[ACTIVITY]: Make an exact copy of all the entries, but do not reproduce the pictures.

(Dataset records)
-----

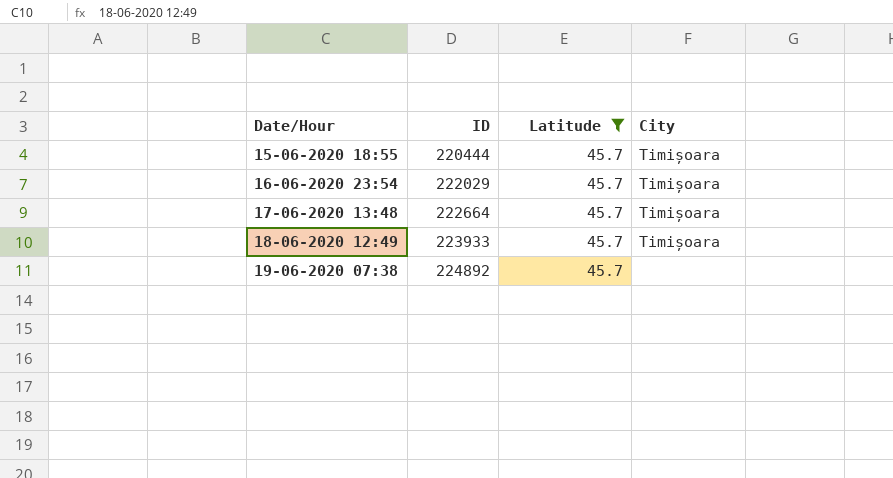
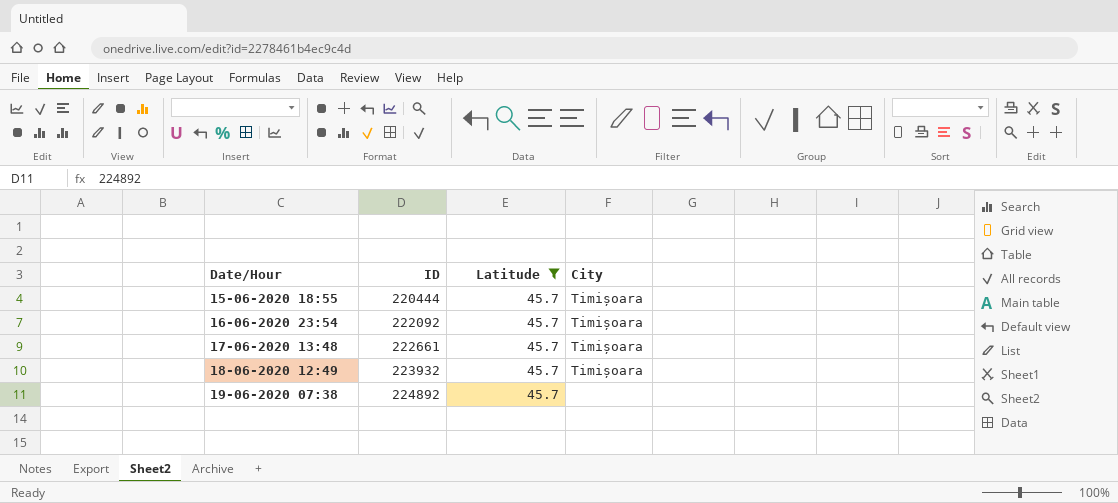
16-06-2020 23:54 | ID: 222029 -> 222092
17-06-2020 13:48 | ID: 222664 -> 222661
18-06-2020 12:49 | ID: 223933 -> 223932

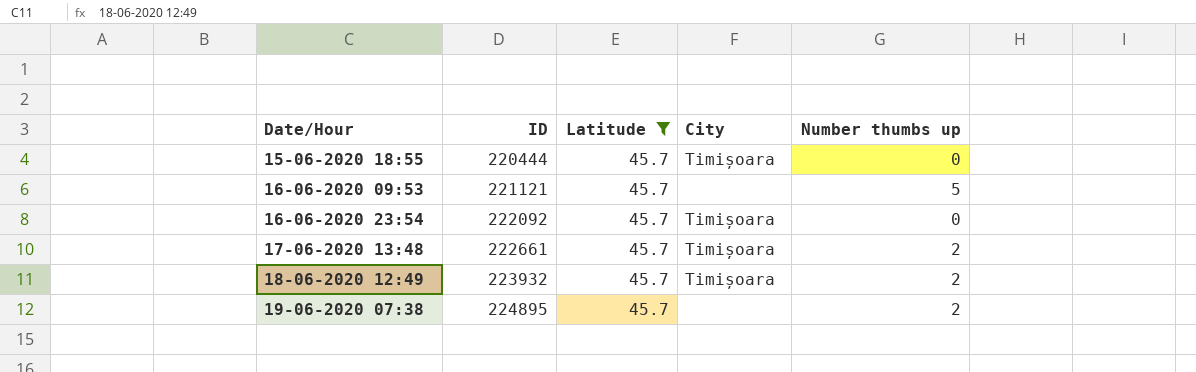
column Number thumbs up | position: none -> 5
row 16-06-2020 09:53: none -> 221121 | 45.7 | none | 5
19-06-2020 07:38 | ID: 224892 -> 224895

-----

[PROBLEM SOLUTION]:
16-06-2020 23:54 | ID: 222029 -> 222092
17-06-2020 13:48 | ID: 222664 -> 222661
18-06-2020 12:49 | ID: 223933 -> 223932

column Number thumbs up | position: none -> 5
row 16-06-2020 09:53: none -> 221121 | 45.7 | none | 5
19-06-2020 07:38 | ID: 224892 -> 224895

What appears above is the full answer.